TrooperJohnSmith | January 7, 2013 at 3:40 pm

I support local and selected national Republicans. When the RNC calls me for money, I tell them,

“I don’t have a dime to spare,
‘Till the RNC grows a pair.”

‘Nuff said.

Someone read this piece to Jon Podhoretz, who has gone completely over to the David Frum side of the Republican Establishment.

Ted Cruz is the best thing that has happened to Texas politics since my arrival here back in 1990.

I am so thankful that the mealy mouth Dewhurst was sent back to the lockers!

Maybe a shred of light will begin to shine in the GOP after November, 2014…

Professor, the establishment has noticed the primaries too and they’ve already hit the road to make sure we never get another Ted Cruz. 1/4/13, “GOP scrambles to fix its primary problem,” Politico, Jonathan Martin

“The disastrous 2012 election and embarrassing fiscal cliff standoff has brought forth one principal conclusion from establishment Republicans: They have a primary problem.

The intra-party contests, or threat thereof, have become the original sin that explains many of the party’s woes in the minds of GOP leaders. It’s the primaries that push their presidential nominees far to the right….High-profile Senate Republicans are going to try to pre-empt bloody primaries with aggressive, early recruitment and support — effectively trying to clear fields.”…Karl Rove is already on the job. They consider Club for Growth an enemy. Steve LaTourette is in charge of a new PAC to protect RINO’s he says.

I like and supported Ted Cruz, I did donate to him, as I did Marco Rubio and Deb Fisher.

The seats that should have been won by conservative, especially Tea party fiscal cons were the one in MO and IN. Instead the idiots there decided to about about rape. And then Akins droned on and on about “fighting the establishment”, what a complete moron, he has been in congress decades at that point. The could have done the decent think and allowed Sarah Steeleman to take his place, and she would have won! As for Murdock, absolutely no excuse for his rape comments, after seeing what happened to Akins. Both men too stupid to not figure out the political terrain and demonsrats pounced on it, predictably.

[…] Any time that an Establishment rumpswab starts in on you about TEA Party candidates, remember the words of Prof. Jacobson: […]

I’d never put Rubio in the same class as Cruz who’s a man of genuine conviction.

One of the first items on the Tea Party agenda should be
to eliminate open voting in primaries.

As a Texan and a Tea Party person I supported Ted Cruz with my money and my vote. I would like to thank the DOJ for their law suits against our voting districts for his win. He was definitely not leading when the first primary happened. The delay of the runoff by the DOJ allowed the Tea Parties to get him front and center and supported by so many more than the first vote. I don’t like being bossed around by the DOJ and Voting Rights Act but in this case it worked to our advantage.

Dont blame Akin and Mourdock completely on the Tea Party. They didn’t lose because of any small gov Tea Party positions they expressed, but because of their stupid statements on abortion, and abortion is not even an official part of the Tea Party platform.
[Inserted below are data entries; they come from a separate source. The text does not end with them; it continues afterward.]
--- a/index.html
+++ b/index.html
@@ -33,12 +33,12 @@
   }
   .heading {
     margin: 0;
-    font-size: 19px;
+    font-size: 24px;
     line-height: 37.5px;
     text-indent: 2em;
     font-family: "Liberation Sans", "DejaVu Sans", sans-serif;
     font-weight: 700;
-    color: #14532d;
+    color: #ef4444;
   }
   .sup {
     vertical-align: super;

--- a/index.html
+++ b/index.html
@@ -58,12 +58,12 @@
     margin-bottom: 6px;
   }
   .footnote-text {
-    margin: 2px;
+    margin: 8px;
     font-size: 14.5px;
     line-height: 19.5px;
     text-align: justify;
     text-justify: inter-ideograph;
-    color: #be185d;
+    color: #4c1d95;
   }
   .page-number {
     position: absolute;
You could just as easily blame their losses on the evangilicals and socons, who were just as responsible for nominating them as the tea party.
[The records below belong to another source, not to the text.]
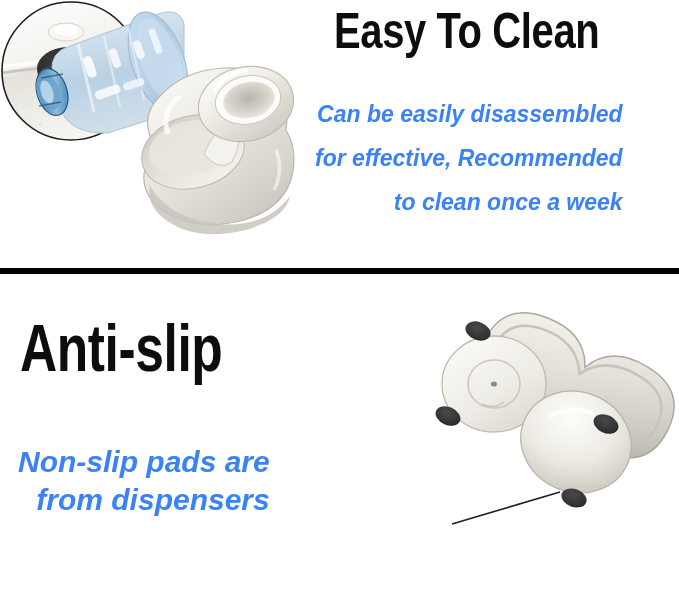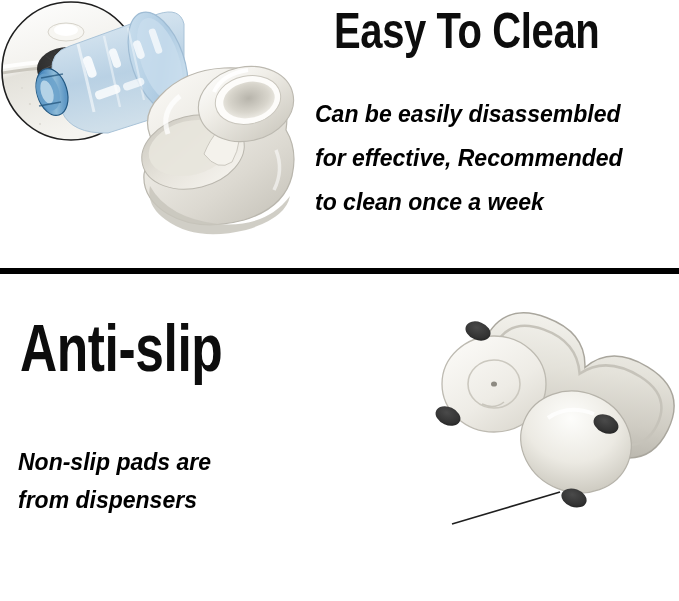--- a/index.html
+++ b/index.html
@@ -16,6 +16,7 @@
     height: 601px;
     background: #ffffff;
     overflow: hidden;
+    text-align: right;
   }
 
   

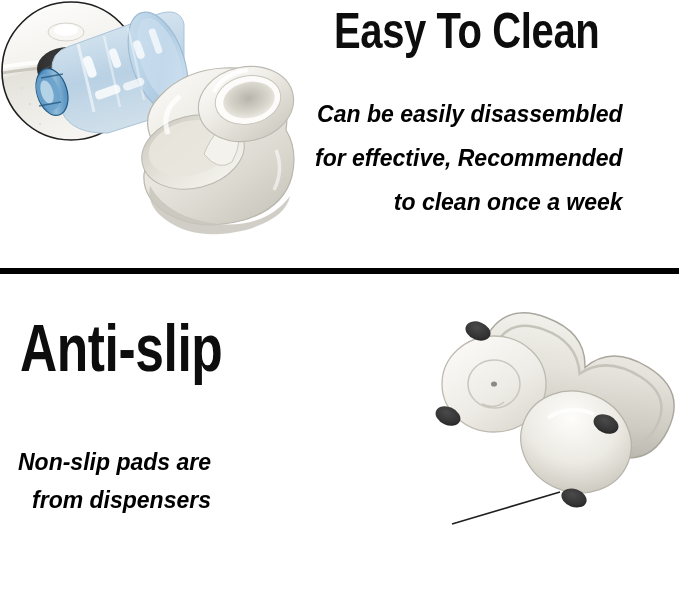--- a/index.html
+++ b/index.html
@@ -34,7 +34,7 @@
     font-family: "Liberation Sans", sans-serif;
     font-style: italic;
     font-weight: 600;
-    color: #000000;
+    color: #3b82f6;
     white-space: nowrap;
   }
 

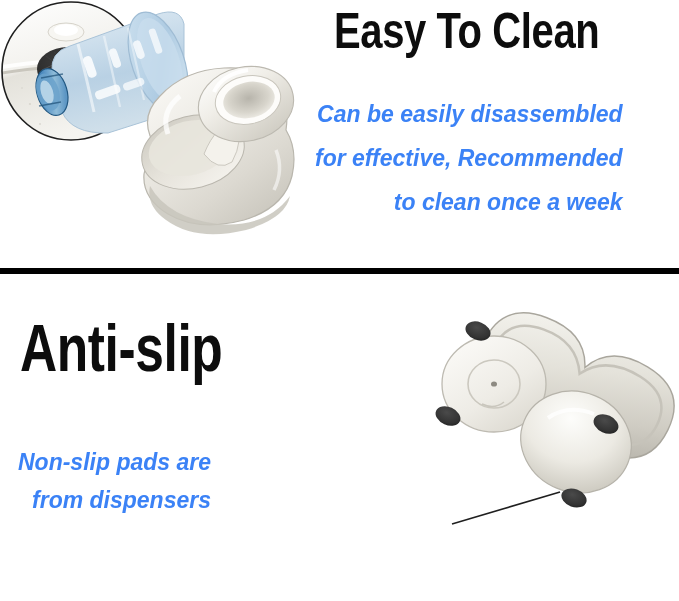--- a/index.html
+++ b/index.html
@@ -75,7 +75,7 @@
   #desc-bottom {
     left: 18px;
     top: 443px;
-    font-size: 23px;
+    font-size: 30px;
     line-height: 38px;
   }
   #desc-bottom div { white-space: nowrap; }

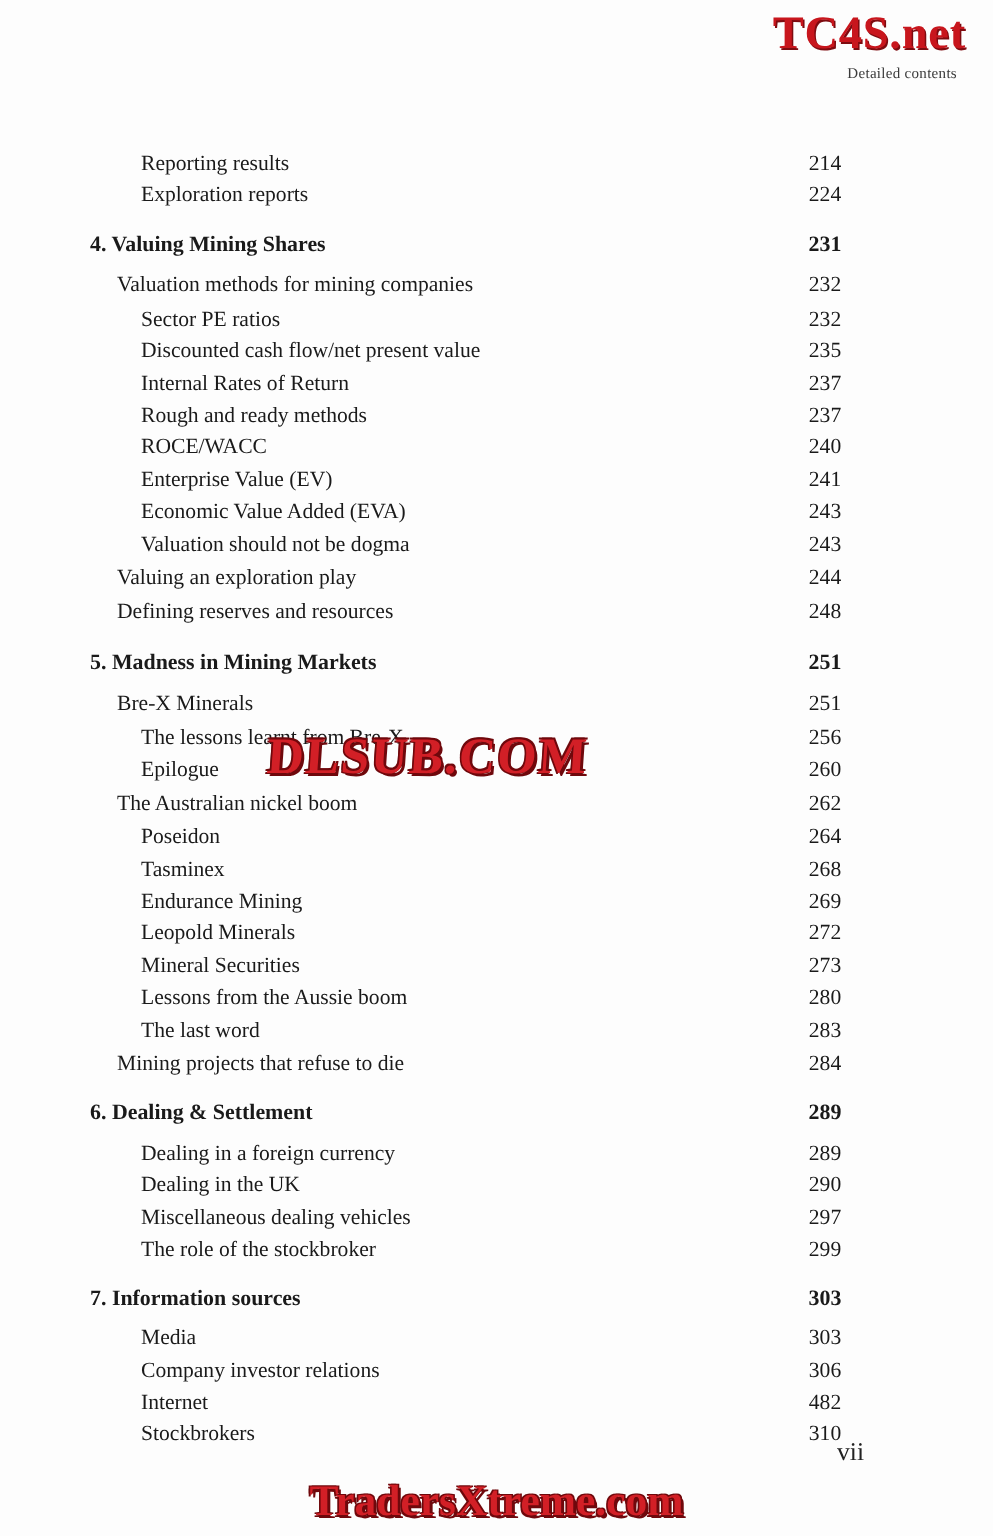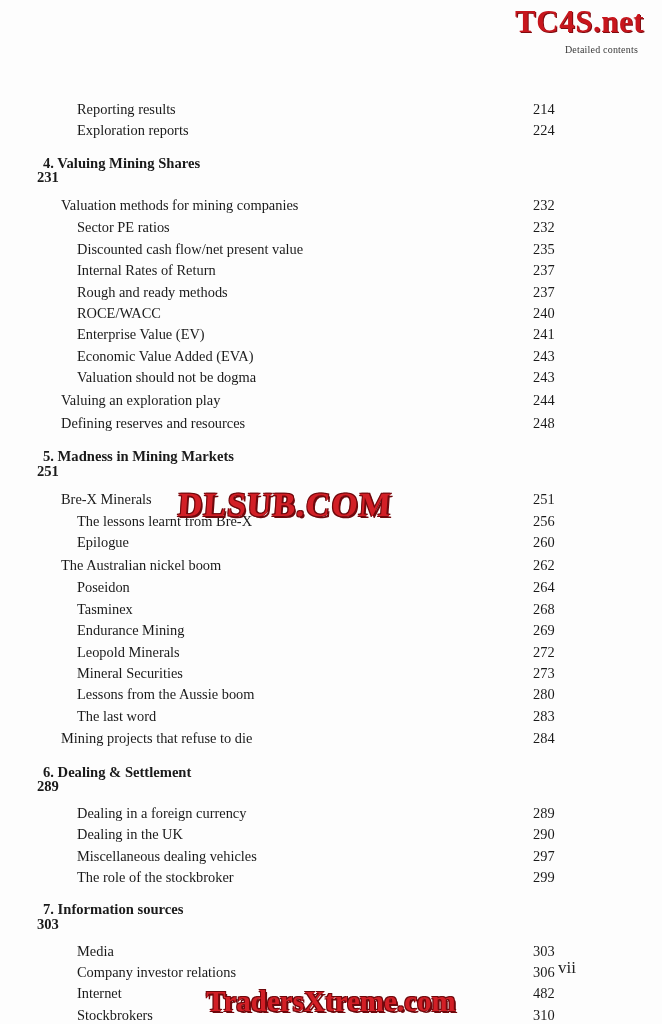--- a/index.html
+++ b/index.html
@@ -55,7 +55,7 @@
     left: 0;
     right: 0;
     top: 96px;
-    padding: 0 95px 0 37px;
+    padding: 0 95px 0 54px;
   }
 
   .row {

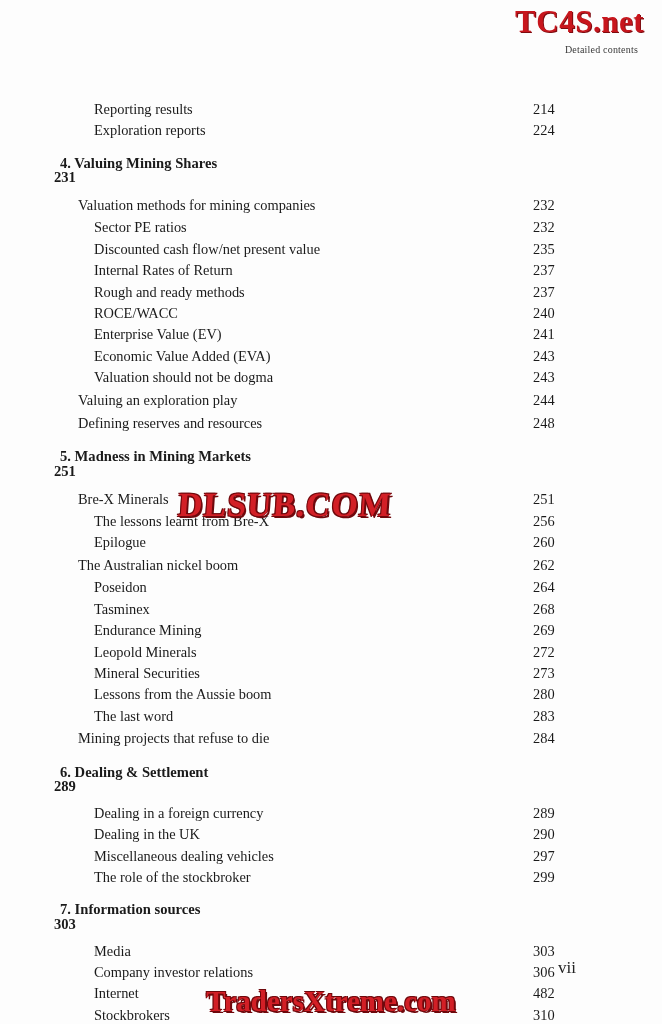--- a/index.html
+++ b/index.html
@@ -71,7 +71,7 @@
   }
   .row .page-no {
     font-size: 14.4px;
-    text-align: left;
+    text-align: center;
     min-width: 34px;
   }
 

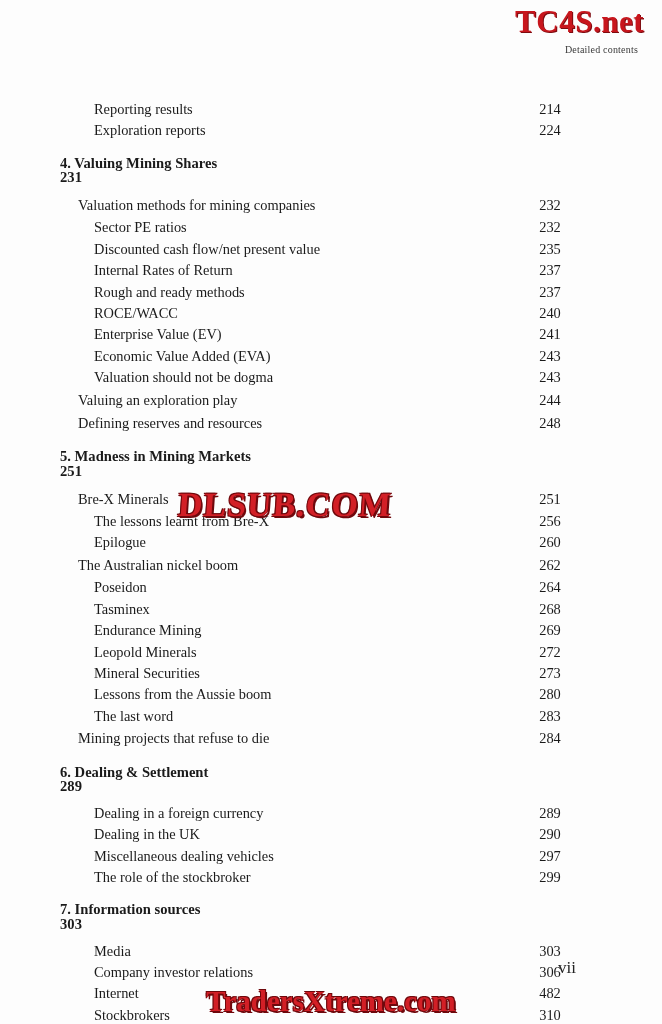--- a/index.html
+++ b/index.html
@@ -80,7 +80,6 @@
     font-weight: bold;
     margin-top: 17px;
     margin-bottom: 6px;
-    flex-direction: column;
   }
   .row.chapter .label,
   .row.chapter .page-no {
I think the main lesson for the Tea Party is to be wary of endorsing anybody with extreme abortion positions, unless they have been carefully vetted so they can express and defend them without sounding like idiots. For example, Ryan is fairly extreme on abortion, but he can defend his position without sounding loopy, and is mainly known for a small gov budget guy anyway. And the Tea Party also gave us 4 very good senators, Rand Paul, Rubeo, Cruz, and now Tom Scott, plus lots of great governors, plus many very good congressmen.

Also remember that there were about 5 establishment senate candidates that lost winnable races as well, like Tommy Thomson in WI, so the repub establishment doesn’t always pick winners either. And Romney and McCain were both establishment candidates.